20 000 emplois directs et bien plus indirectement.

Plusieurs raisons expliquent cet intérêt des Etats mexicains pour héberger Audi. Tout d’abord, la stabilité de l’économie allemande a tenté les politiciens locaux. En effet, tout comme la stabilité de l’économie japonaise pour Nissan, l’Allemagne est l’une des pointes de l’iceberg qui émergent encore des eaux glaciales de la crise. Et ce n’est par exemple pas un hasard de voir la ville d’Aguascalientes prospérer, surfant sur la vague économique importante générée par Nissan. Le nombre d’emplois découlant directement de l’usine d’Aguascalientes est presque de 30 000, mais les emplois indirects sont inimaginables dans la ville. Des professeurs qui enseignent dans des universités ou écoles de plus en plus remplies en raison de l’exode des travailleurs attirés par la ville aux restaurateurs pouvant compter sur de nouvelles visites dans leurs établissements, en passant par les balayeurs nettoyant les locaux de la firme ou des lieux s’étant développés avec l’impulsion de celle-ci, ces métiers sont de toutes sortes.. Alors qu’il parlait de l’installation d’Audio, le président Felipe Calderón avait annoncé le chiffre de 20 000 emplois permanents créés une fois la construction terminée de l’usine, mais il a aussi avancé un numéro d’emplois indirects multipliés par 5 grâce à l’arrivée de la marque, et cela semble cohérent.

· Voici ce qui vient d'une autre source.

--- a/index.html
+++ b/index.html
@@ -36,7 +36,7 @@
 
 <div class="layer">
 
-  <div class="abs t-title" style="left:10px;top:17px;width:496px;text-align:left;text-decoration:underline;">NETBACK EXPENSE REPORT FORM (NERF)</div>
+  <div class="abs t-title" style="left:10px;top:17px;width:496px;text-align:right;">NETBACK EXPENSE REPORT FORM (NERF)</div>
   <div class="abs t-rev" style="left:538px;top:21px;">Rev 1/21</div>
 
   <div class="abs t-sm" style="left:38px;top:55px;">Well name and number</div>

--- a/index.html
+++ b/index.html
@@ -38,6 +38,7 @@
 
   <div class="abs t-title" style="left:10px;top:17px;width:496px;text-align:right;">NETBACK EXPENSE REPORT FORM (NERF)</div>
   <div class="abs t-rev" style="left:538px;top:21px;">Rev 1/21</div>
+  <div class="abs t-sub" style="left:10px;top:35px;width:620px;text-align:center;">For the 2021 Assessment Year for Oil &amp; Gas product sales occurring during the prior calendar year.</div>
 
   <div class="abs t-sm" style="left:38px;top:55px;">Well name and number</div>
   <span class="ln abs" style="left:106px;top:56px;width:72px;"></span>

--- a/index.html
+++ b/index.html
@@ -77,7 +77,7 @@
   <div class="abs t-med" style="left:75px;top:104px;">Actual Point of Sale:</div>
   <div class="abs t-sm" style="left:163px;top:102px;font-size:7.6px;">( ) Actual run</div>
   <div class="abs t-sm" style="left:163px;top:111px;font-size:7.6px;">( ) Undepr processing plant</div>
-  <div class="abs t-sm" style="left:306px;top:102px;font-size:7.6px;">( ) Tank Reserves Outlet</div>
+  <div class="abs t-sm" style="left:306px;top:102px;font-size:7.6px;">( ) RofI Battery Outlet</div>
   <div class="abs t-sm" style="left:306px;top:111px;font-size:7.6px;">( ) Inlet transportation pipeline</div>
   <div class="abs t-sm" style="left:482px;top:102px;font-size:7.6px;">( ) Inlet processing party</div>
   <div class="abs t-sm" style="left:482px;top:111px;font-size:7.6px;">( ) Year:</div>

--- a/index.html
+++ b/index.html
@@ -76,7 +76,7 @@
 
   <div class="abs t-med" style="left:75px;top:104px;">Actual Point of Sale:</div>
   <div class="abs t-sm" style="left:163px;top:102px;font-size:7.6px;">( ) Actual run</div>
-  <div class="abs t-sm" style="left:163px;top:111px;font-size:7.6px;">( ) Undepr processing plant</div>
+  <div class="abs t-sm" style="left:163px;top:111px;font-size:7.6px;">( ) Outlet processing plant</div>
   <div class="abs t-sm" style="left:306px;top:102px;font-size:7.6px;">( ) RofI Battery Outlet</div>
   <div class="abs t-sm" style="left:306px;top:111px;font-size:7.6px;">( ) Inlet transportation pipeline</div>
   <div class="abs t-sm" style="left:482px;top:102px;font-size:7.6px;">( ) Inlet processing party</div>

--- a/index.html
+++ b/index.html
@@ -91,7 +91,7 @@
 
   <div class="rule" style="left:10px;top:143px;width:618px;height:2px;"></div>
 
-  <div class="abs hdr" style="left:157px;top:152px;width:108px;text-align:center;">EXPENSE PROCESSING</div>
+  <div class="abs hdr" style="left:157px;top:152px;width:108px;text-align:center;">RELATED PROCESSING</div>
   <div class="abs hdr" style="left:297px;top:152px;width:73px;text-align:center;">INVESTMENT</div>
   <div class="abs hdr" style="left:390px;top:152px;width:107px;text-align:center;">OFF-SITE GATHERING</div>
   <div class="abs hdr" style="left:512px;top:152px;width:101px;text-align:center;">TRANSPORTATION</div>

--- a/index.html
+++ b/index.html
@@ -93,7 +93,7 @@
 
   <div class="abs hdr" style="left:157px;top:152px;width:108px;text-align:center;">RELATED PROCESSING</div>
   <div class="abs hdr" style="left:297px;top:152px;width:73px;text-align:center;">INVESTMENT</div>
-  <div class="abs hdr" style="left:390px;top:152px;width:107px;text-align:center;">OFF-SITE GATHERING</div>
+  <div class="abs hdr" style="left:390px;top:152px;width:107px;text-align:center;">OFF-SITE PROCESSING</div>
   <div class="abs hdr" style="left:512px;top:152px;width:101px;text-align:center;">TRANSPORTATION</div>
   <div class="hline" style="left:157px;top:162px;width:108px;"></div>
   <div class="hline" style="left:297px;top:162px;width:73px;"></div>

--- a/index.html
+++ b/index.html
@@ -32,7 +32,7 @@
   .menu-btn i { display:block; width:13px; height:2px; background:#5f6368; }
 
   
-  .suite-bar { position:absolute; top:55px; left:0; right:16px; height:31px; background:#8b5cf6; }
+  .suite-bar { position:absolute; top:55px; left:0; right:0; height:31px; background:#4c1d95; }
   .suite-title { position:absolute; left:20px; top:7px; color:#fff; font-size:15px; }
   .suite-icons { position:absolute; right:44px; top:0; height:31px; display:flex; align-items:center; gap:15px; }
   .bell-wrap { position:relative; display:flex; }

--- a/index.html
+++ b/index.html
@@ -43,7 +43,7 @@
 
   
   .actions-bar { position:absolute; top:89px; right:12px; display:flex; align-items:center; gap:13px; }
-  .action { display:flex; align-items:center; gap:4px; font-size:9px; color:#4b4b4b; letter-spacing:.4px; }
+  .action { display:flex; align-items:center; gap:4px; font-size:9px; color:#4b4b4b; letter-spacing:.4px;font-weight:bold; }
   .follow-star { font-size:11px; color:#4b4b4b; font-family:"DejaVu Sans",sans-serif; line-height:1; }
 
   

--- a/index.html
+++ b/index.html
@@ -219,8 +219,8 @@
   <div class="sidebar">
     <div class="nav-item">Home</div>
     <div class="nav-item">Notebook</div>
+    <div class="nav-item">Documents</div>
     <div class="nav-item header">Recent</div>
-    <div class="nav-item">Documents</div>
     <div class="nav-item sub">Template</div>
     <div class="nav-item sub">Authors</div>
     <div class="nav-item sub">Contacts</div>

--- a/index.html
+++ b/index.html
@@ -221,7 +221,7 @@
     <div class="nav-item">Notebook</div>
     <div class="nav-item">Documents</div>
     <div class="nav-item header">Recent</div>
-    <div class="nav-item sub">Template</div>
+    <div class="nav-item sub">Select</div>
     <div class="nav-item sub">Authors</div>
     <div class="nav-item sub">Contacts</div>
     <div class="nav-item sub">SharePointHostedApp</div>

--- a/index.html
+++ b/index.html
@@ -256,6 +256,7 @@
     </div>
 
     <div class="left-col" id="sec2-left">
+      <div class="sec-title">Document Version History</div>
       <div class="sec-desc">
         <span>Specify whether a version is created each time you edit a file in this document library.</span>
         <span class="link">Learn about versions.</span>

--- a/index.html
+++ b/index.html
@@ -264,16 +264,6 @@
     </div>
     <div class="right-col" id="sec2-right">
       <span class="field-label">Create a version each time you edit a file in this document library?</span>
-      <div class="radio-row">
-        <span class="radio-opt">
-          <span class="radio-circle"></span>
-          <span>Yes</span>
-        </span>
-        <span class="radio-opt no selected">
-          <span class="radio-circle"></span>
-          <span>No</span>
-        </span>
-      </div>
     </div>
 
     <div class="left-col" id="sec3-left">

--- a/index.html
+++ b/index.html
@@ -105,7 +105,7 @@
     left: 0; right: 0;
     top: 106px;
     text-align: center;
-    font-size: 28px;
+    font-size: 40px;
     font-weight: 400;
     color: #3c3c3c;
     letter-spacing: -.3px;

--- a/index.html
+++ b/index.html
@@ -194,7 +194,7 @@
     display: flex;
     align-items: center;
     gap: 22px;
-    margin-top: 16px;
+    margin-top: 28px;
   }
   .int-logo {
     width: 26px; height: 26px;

L’importance des investissements desdites firmes dans les établissements scolaires est enfin la dernière raison de cette volonté des collectivités locales mexicaines pour attirer ces usines. Les chiffres de l’État d’Aguascalientes confirment que Nissan recrute ses nouveaux employés directement sur place, près de 30% venant d’Universités Technologiques publiques, les autres 40% arrivant eux d’Universités privées de la ville et seulement les 30% restant venant de l’extérieur et le plus souvent du pays même. On peut donc affirmer que les flux monétaires investis dans les universités locales par les marques automobiles aident au développement de la formation des professeurs, à la création d’infrastructures de pointe et à de multiples autres projet. C’est donc, et contrairement à d’autres investissements délocalisés comme les call-centers par exemple, une délocalisation totalement positive pour le Mexique qui bénéficie d’un flux d’emplois nouveaux et d’investissements importants et réguliers lui permettant de marcher à grands pas sur les traces de pays actuels dit du « premier monde » qui eux doivent faire face aux violentes vagues venant de la crise économique présente.